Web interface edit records
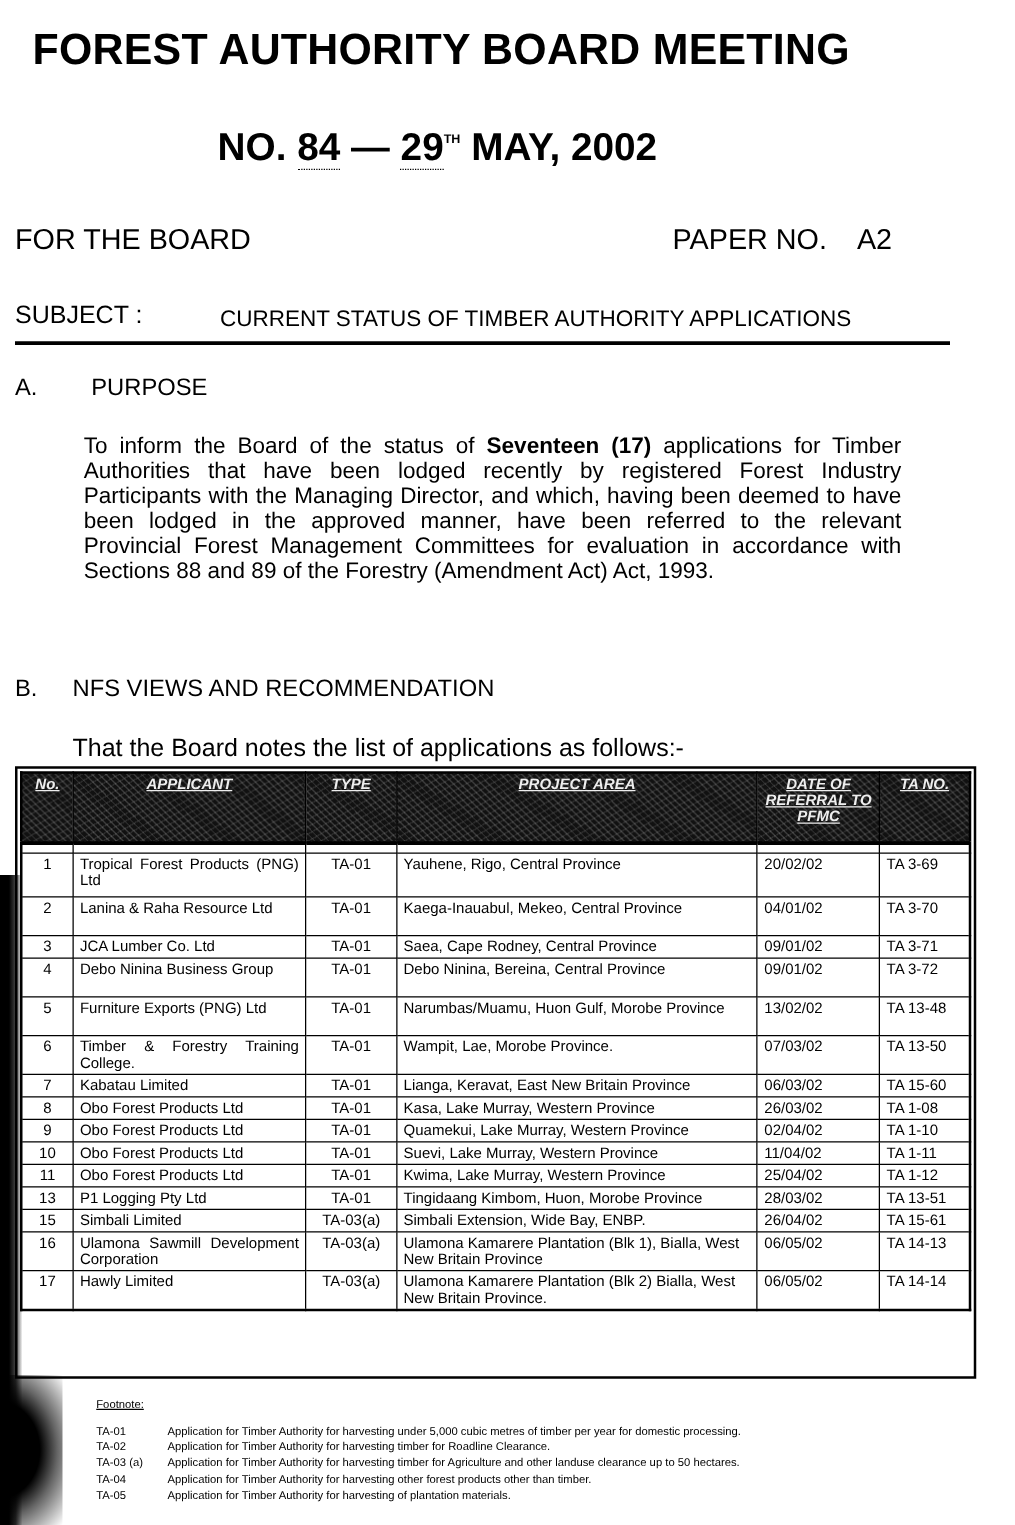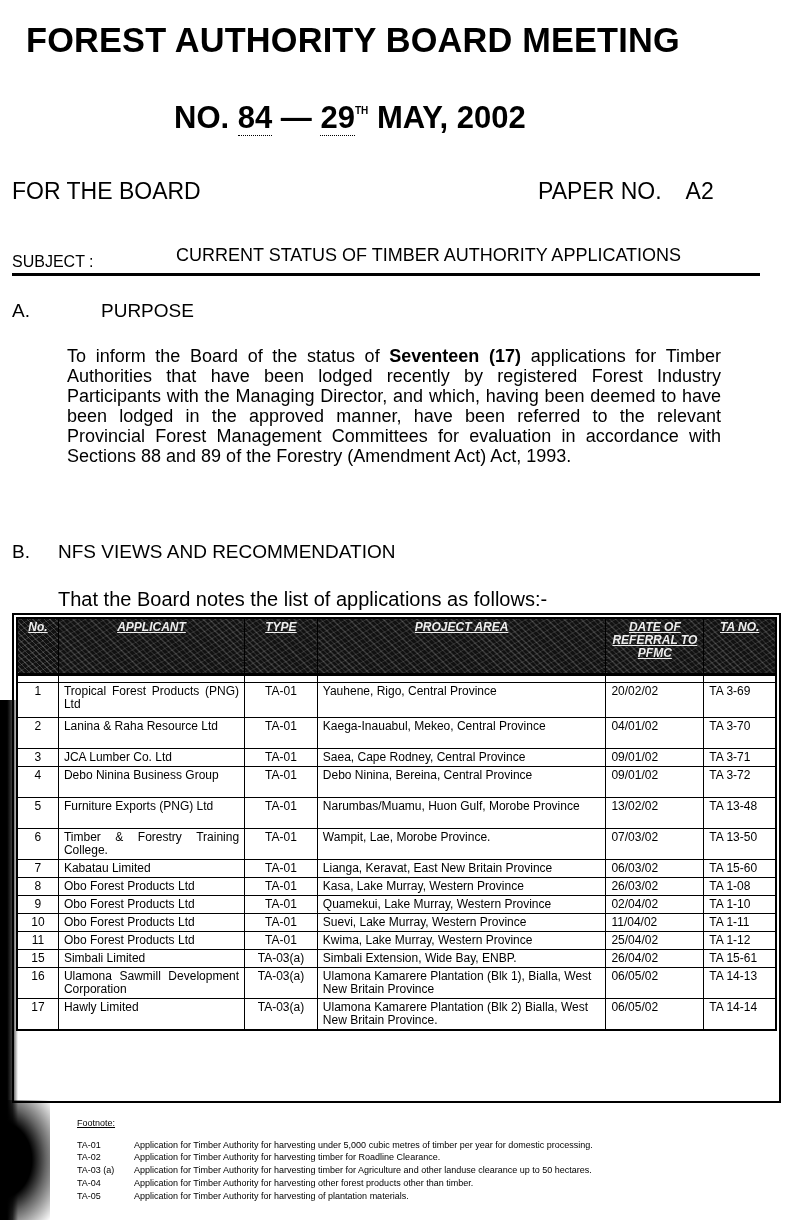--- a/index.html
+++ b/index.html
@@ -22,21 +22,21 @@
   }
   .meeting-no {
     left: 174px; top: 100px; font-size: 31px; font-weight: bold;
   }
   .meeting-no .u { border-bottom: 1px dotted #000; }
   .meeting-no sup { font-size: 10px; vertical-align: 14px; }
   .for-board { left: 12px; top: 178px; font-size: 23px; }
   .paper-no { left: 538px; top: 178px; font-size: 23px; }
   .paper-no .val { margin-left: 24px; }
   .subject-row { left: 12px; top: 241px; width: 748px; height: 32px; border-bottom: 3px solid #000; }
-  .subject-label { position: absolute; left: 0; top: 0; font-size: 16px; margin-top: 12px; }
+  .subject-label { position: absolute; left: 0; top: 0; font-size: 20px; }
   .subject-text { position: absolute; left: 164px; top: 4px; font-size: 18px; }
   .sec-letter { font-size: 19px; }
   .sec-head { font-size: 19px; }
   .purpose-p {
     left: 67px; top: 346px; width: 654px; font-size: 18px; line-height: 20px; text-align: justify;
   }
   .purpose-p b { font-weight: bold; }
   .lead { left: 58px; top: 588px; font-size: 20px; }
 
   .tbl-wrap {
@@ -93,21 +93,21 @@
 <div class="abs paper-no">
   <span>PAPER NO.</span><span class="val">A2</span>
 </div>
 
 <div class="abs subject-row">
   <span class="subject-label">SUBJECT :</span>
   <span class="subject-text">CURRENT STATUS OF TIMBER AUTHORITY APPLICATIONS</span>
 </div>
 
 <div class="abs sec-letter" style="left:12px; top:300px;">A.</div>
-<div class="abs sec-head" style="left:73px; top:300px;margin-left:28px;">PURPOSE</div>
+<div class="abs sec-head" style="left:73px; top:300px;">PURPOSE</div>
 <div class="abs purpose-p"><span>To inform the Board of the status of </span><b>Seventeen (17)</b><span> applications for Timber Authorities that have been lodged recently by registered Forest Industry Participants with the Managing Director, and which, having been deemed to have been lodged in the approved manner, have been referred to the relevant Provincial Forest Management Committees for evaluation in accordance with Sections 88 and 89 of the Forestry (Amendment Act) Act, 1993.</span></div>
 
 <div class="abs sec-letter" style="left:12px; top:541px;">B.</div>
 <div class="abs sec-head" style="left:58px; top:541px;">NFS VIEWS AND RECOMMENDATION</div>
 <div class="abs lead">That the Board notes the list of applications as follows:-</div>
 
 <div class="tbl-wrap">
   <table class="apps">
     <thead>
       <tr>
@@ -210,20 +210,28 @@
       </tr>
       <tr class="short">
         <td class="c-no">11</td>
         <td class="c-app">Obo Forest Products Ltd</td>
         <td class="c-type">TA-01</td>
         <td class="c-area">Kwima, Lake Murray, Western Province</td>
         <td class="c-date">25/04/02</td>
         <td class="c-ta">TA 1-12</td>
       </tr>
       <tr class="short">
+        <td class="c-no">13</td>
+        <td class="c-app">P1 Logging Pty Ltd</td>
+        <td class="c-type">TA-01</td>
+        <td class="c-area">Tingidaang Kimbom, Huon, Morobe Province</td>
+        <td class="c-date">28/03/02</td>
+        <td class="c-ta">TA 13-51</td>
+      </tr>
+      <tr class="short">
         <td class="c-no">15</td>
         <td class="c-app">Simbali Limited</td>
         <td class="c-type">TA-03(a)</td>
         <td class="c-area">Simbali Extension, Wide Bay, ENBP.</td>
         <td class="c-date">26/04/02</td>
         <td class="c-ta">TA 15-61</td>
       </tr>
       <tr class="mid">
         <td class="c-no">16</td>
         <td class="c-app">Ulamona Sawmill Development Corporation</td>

> _About this task_:
Before copying the data, remove the pictures. Then repeat the rest exactly.

> _Solution_:
--- a/index.html
+++ b/index.html
@@ -22,21 +22,21 @@
   }
   .meeting-no {
     left: 174px; top: 100px; font-size: 31px; font-weight: bold;
   }
   .meeting-no .u { border-bottom: 1px dotted #000; }
   .meeting-no sup { font-size: 10px; vertical-align: 14px; }
   .for-board { left: 12px; top: 178px; font-size: 23px; }
   .paper-no { left: 538px; top: 178px; font-size: 23px; }
   .paper-no .val { margin-left: 24px; }
   .subject-row { left: 12px; top: 241px; width: 748px; height: 32px; border-bottom: 3px solid #000; }
-  .subject-label { position: absolute; left: 0; top: 0; font-size: 16px; margin-top: 12px; }
+  .subject-label { position: absolute; left: 0; top: 0; font-size: 20px; }
   .subject-text { position: absolute; left: 164px; top: 4px; font-size: 18px; }
   .sec-letter { font-size: 19px; }
   .sec-head { font-size: 19px; }
   .purpose-p {
     left: 67px; top: 346px; width: 654px; font-size: 18px; line-height: 20px; text-align: justify;
   }
   .purpose-p b { font-weight: bold; }
   .lead { left: 58px; top: 588px; font-size: 20px; }
 
   .tbl-wrap {
@@ -93,21 +93,21 @@
 <div class="abs paper-no">
   <span>PAPER NO.</span><span class="val">A2</span>
 </div>
 
 <div class="abs subject-row">
   <span class="subject-label">SUBJECT :</span>
   <span class="subject-text">CURRENT STATUS OF TIMBER AUTHORITY APPLICATIONS</span>
 </div>
 
 <div class="abs sec-letter" style="left:12px; top:300px;">A.</div>
-<div class="abs sec-head" style="left:73px; top:300px;margin-left:28px;">PURPOSE</div>
+<div class="abs sec-head" style="left:73px; top:300px;">PURPOSE</div>
 <div class="abs purpose-p"><span>To inform the Board of the status of </span><b>Seventeen (17)</b><span> applications for Timber Authorities that have been lodged recently by registered Forest Industry Participants with the Managing Director, and which, having been deemed to have been lodged in the approved manner, have been referred to the relevant Provincial Forest Management Committees for evaluation in accordance with Sections 88 and 89 of the Forestry (Amendment Act) Act, 1993.</span></div>
 
 <div class="abs sec-letter" style="left:12px; top:541px;">B.</div>
 <div class="abs sec-head" style="left:58px; top:541px;">NFS VIEWS AND RECOMMENDATION</div>
 <div class="abs lead">That the Board notes the list of applications as follows:-</div>
 
 <div class="tbl-wrap">
   <table class="apps">
     <thead>
       <tr>
@@ -210,20 +210,28 @@
       </tr>
       <tr class="short">
         <td class="c-no">11</td>
         <td class="c-app">Obo Forest Products Ltd</td>
         <td class="c-type">TA-01</td>
         <td class="c-area">Kwima, Lake Murray, Western Province</td>
         <td class="c-date">25/04/02</td>
         <td class="c-ta">TA 1-12</td>
       </tr>
       <tr class="short">
+        <td class="c-no">13</td>
+        <td class="c-app">P1 Logging Pty Ltd</td>
+        <td class="c-type">TA-01</td>
+        <td class="c-area">Tingidaang Kimbom, Huon, Morobe Province</td>
+        <td class="c-date">28/03/02</td>
+        <td class="c-ta">TA 13-51</td>
+      </tr>
+      <tr class="short">
         <td class="c-no">15</td>
         <td class="c-app">Simbali Limited</td>
         <td class="c-type">TA-03(a)</td>
         <td class="c-area">Simbali Extension, Wide Bay, ENBP.</td>
         <td class="c-date">26/04/02</td>
         <td class="c-ta">TA 15-61</td>
       </tr>
       <tr class="mid">
         <td class="c-no">16</td>
         <td class="c-app">Ulamona Sawmill Development Corporation</td>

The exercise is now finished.